» SUPPLIED INFORMATION
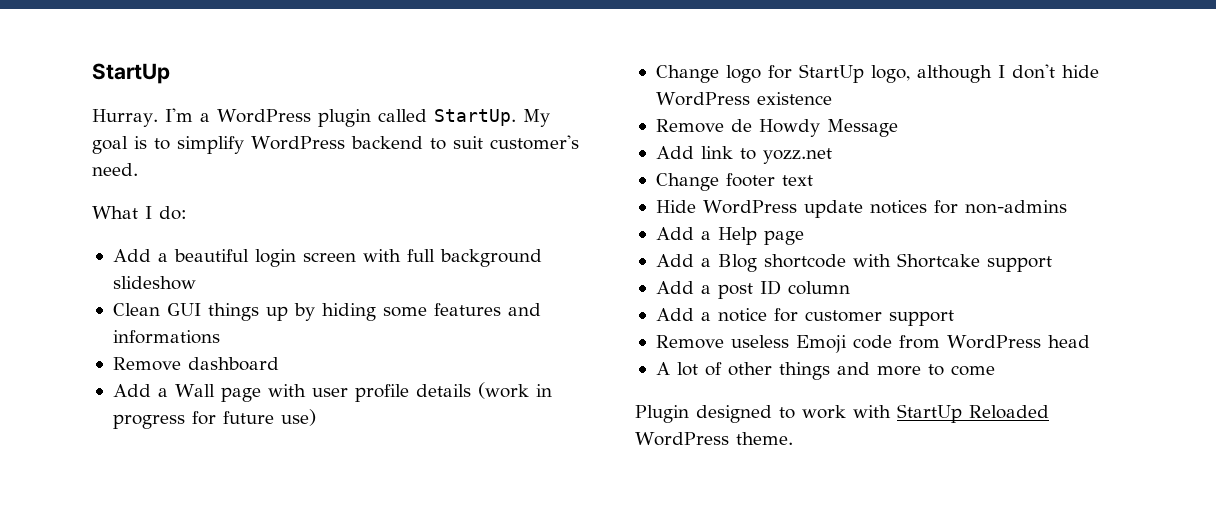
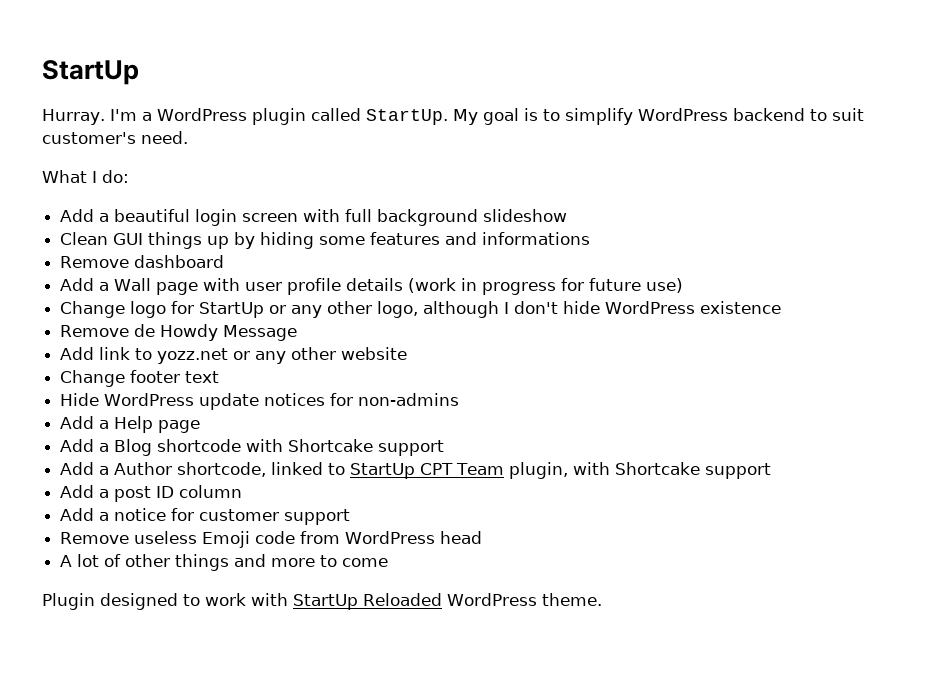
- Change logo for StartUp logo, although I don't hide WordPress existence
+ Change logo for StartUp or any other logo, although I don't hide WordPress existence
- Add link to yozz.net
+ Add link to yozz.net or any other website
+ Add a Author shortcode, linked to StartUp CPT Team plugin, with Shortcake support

...

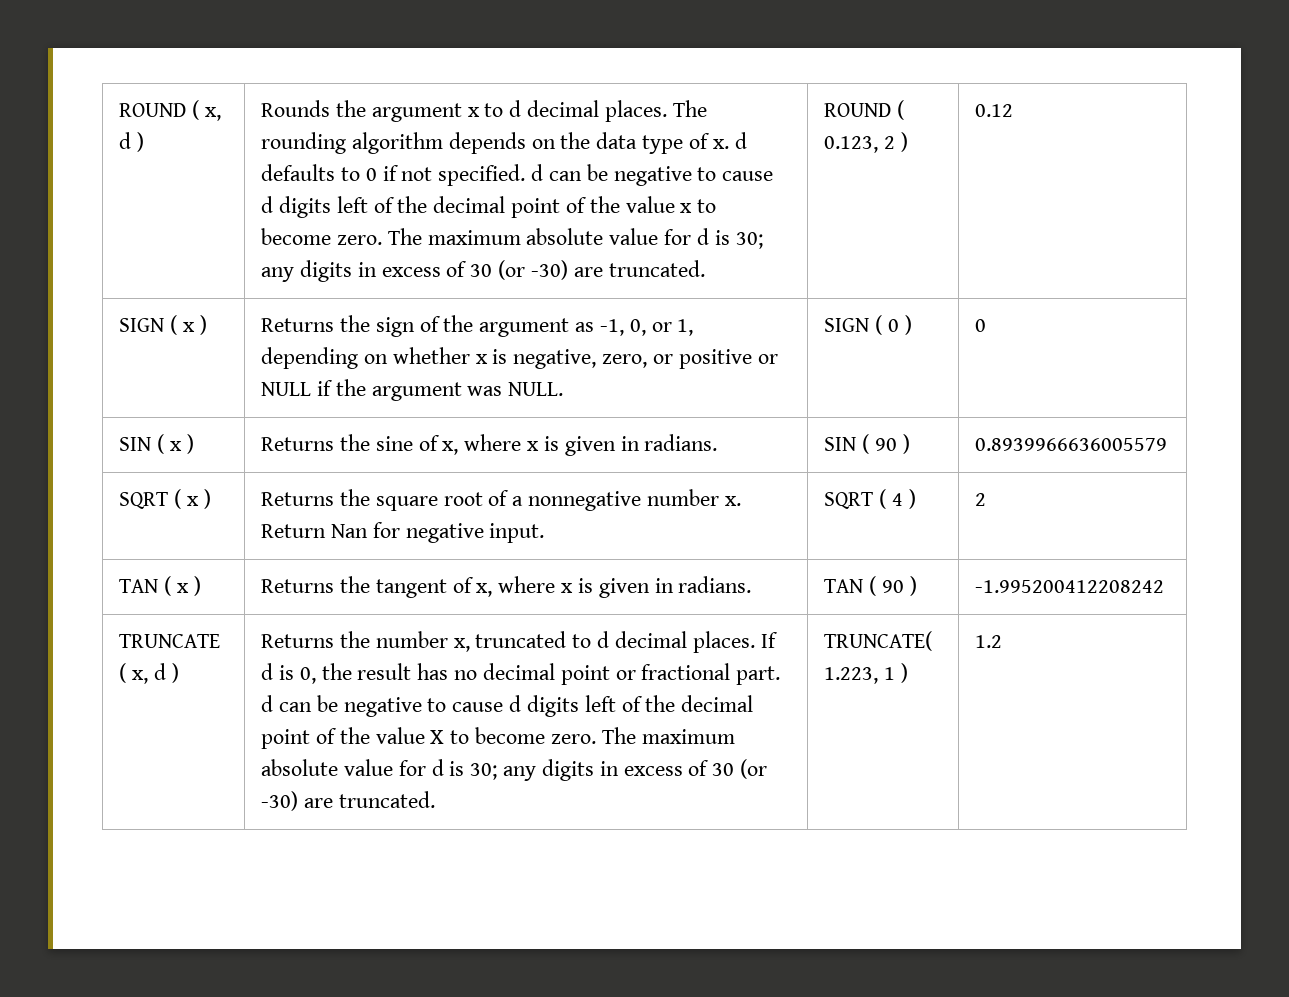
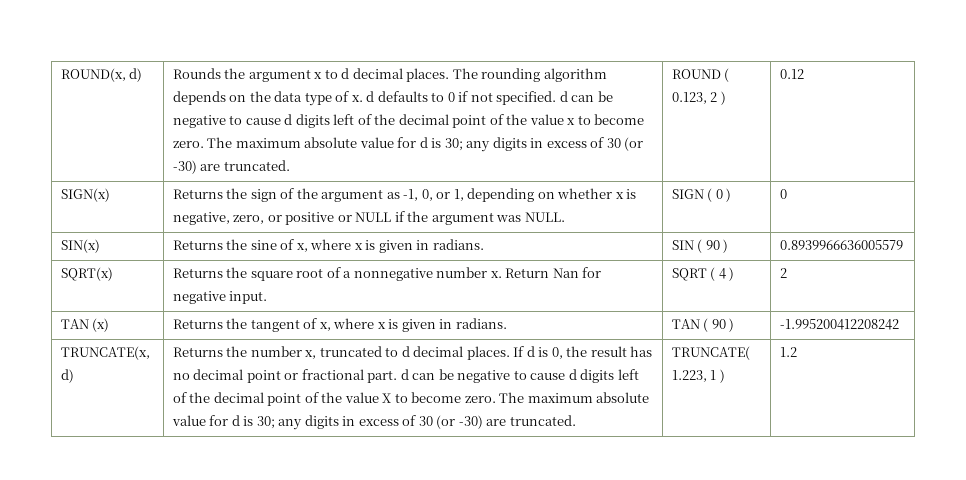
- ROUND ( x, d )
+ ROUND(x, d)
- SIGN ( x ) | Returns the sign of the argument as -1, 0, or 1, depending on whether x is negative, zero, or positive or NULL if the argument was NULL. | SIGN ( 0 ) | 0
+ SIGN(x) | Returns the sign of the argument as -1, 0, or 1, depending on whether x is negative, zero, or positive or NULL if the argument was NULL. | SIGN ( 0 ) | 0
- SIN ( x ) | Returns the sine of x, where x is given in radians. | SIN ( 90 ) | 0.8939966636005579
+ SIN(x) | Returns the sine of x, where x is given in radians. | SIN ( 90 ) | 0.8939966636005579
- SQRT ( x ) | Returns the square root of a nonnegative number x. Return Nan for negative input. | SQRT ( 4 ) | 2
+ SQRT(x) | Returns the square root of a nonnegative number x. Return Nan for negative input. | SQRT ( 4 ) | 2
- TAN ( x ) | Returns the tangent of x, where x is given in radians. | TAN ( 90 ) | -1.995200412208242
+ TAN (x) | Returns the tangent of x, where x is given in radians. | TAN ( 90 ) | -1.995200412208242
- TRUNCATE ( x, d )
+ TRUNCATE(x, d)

» TASK PROMPT
Your task is to transcribe, with no changes, only the lines of the listing above that lie between the line holding "- Add link to yozz.net" and the line holding "with Shortcake support", inclusive.

» SOLUTION
- Add link to yozz.net
+ Add link to yozz.net or any other website
+ Add a Author shortcode, linked to StartUp CPT Team plugin, with Shortcake support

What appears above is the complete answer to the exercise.